Farklı olmanın cezası sabittir!

Oysa ne güzeldir hayattan bihaber öyle yaşayıp gitmek. Farkında değilsindir hiçbirşeyin... ne güzel!

Yatarsın, uyursun hiçbirşey düşünmeden... sananedir senden gerisi?

Yapabilseydim gözlerimi kapatmak isterdim gördüklerime, kulaklarımı tıkamak duyduklarıma... öyle yaşayıp giderdim bende duymadan, görmeden, bilmeden!

3 Şubat 2009 Salı

Heryerden çok uzakta...

"Yüce Dağ Başında Bir Arkadaşla"
Önceden de oldu yüce anlarım.
Bir kez geceleyin parkta yürürken,yağmur altında, güzün.
Bir kez çöl ortasında, yıldızlar altında,ekseni üzerinde
dönen yeryuvarına döndüğüm gün.
Kimileyın düşünürken,sadece düşünüp tartarken olan biteni.
Ama hep yalnız.
Kendi başıma.
Bu kez yalnız değildim.
Yüce dağ başında bir arkadaş vardı
yanımda.
Natalie.
Birşey yok "hiçbirşey" yok bundan üstün.
Ömrümce görmezsem de bir daha,
eh diyebilirim yine de,
Bir kez orada bulundum.
Dahası da var elbet,
ama bu konuda anlatmak istediklerimin hepsi bu kadar
sanırım.
"Dahası" dediğim, bundan sonra olup bitenler, olup duranlar...
Bilmem ki sizce nasıl? Bence çok anlamlı... güzelliği sadeliğinden.
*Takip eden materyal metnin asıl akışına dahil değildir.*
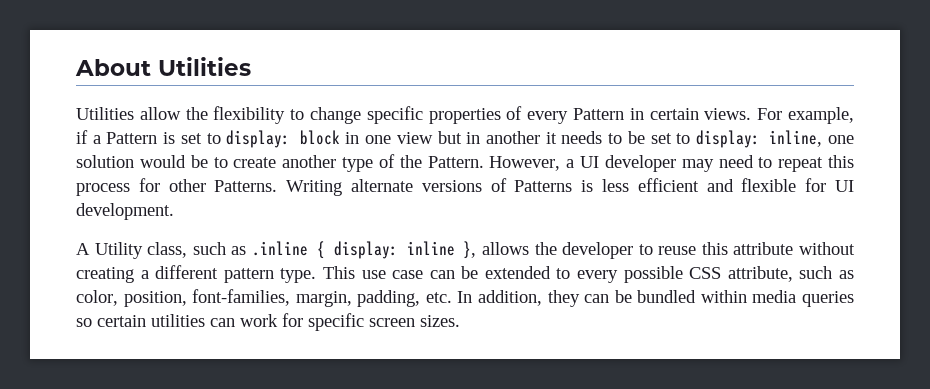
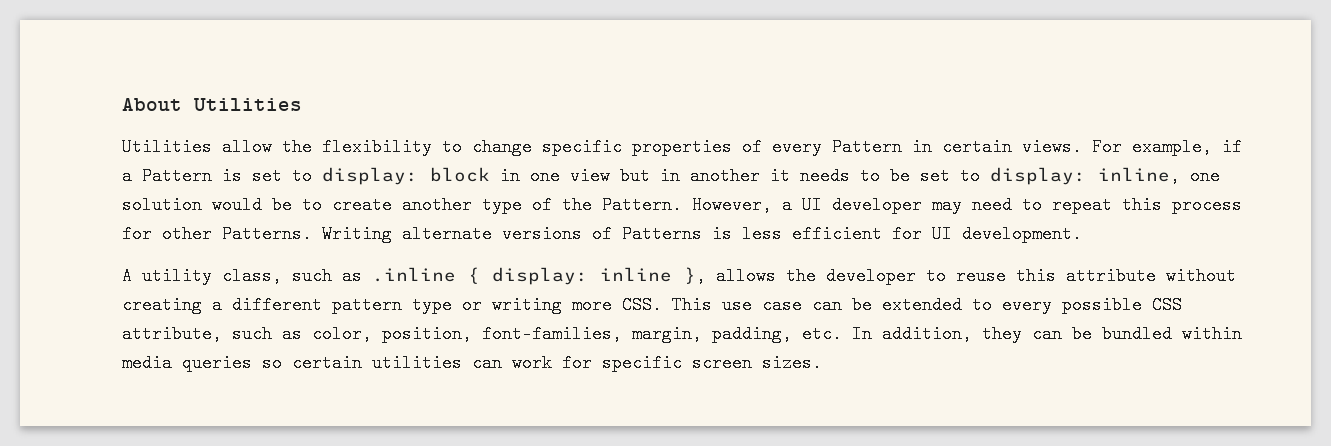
[706,178,797,192] and flexible -> (882, 234) none
[94,242,143,259] Utility -> [142,267,212,285] utility
[280,268,317,283] type. -> [412,296,662,314] type or writing more CSS.

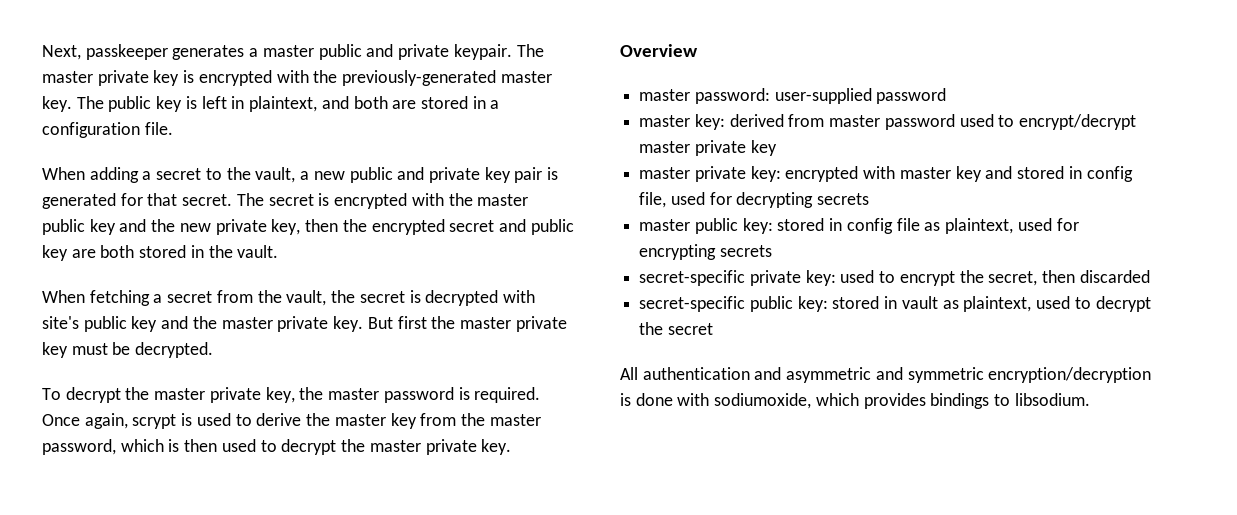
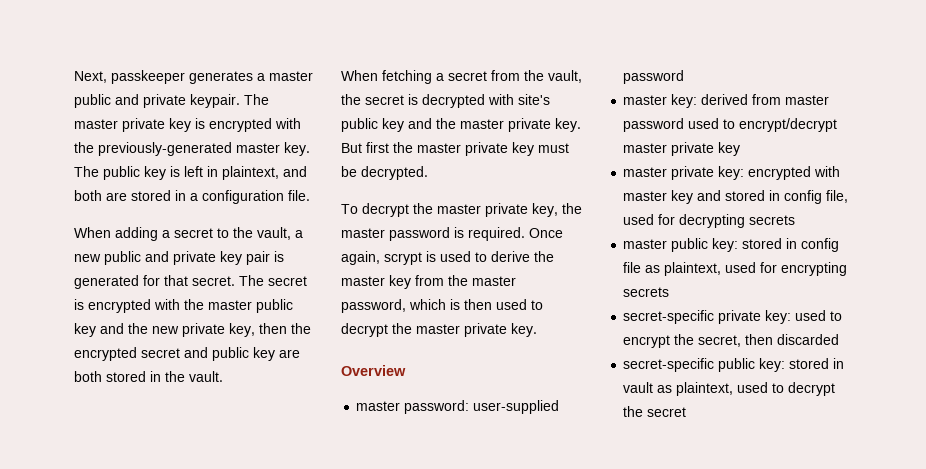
[620,367,1152,383] [620,393,1090,409] // All authentication and asymmetric and symmetric encryption/decryption is done with sodiumoxide, which provides bindings to libsodium. -> (687, 412) none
Galiba ne kadar yalınlaşırsa anlatım, o kadar anlamlı geliyor bana sözler. Gösterişsiz, olduğu gibi, süslemeden, doğasında... Dün gece okuduğum bir kitapta geçiyordu bu sözler... Kitabı anlatmayacağım uzun uzun... Zira merak eden varsa Ursula K. Le Guin' in Heryerden çok uzakta isimli kitabı. Çerez tadında bir kitaptı. Televizyon karşısında bile okunabilir olanlardan hani. Keyifliydi. Daha doğrusu beni anlattığını düşündüğüm bir kitaptı. Bundan dolayı keyifli gelmişte olabilir, bilmiyorum. Hani burç yorumlarını okumaya bayılırız ya... Onun gibi birşey. Bir arkadaşım verdi. Arkadaşım değil aslında iş arkadaşım. (Kendisi bir sohbet arasında böyle demişti mesai arkadaşları için, hepimiz için... pek doğru geldi açıkcası. Böyle düşünmeye başladığımdan beri hayatımı baya kolaylaştırdı bu söz. En azından çok sevdiğim işyerim için :) İlginç değil mi? Bir cümle hayatınıza neler katıyor? Bir cümle hayatı zehir edebiliyor. Neyse bu konuyu belki daha sonra...) Kendisinden kitap istemiştim. 3 tane getirmiş sağolsun. Kısacık bir kitaptı. Onun için ilk elime bunu aldım. Serviste birkaç sayfasını okudum. Anında uyandım tabi olaya. Kitabın kahramanı Owen... benim cümlelerimi çalmış. Benim ağzımdan konuşuyor. Alla alla dedim. Şaşırdım pek bir keyiflendim. Anladım ki bu kitap bilinçli olarak seçilmiş ve anladım ki ben uzaylı değilim.
Uzaylı olmak kötü birşey mi ki? demeyin. Kötü birşey... kişiye göre değişebilir belki. Bilmiyorum. Hepsi bir :) (alıntıdır Albert Camus-Yabancı)
Kendimle çok konuşmaya başladım. Sohbet etmek keyifli. Açıklamalara gerek yok. Ne demek istediğimi biliyorum. Yanlış anlaşılmak yok. Çoğu zaman insanlarla onlardan habersiz kafamda konuşuyorum, sohbet ediyorum. Baya keyifli muhabbetler. Ama sonra onlara söylemiyorum. Söyleseydim alacakları yüz ifadelerini hayal ediyorum. Çok komik... Bu beni korkutuyor. Ben yalnızlığı sevmiyorum. Ama tüm bunlar beni daha çok yalnızlığa itiyor. Kendimle kalıyorum. Kendi dünyamda yaşıyorum. Ya bu gitgide artarsa? Ya kimseyle tamamen hiçbirşey konuşmak istemezsem? Mevcut durumda da konuşmaktan çok hoşlandığımı söyleyemeyeceğim. Eskiden çok konuşurdum. Sürekli anlatırdım. Gitgide azalıyor kendimi ifade etme isteğim. Umursamıyorum. Aslında umursuyorum galiba. Umursadığım içn anlaşılmamaktan korktuğum için yada yanlış anlaşılacağımı düşündüğüm için konuşmuyorum. Bilmiyorum. Hepsi bir :)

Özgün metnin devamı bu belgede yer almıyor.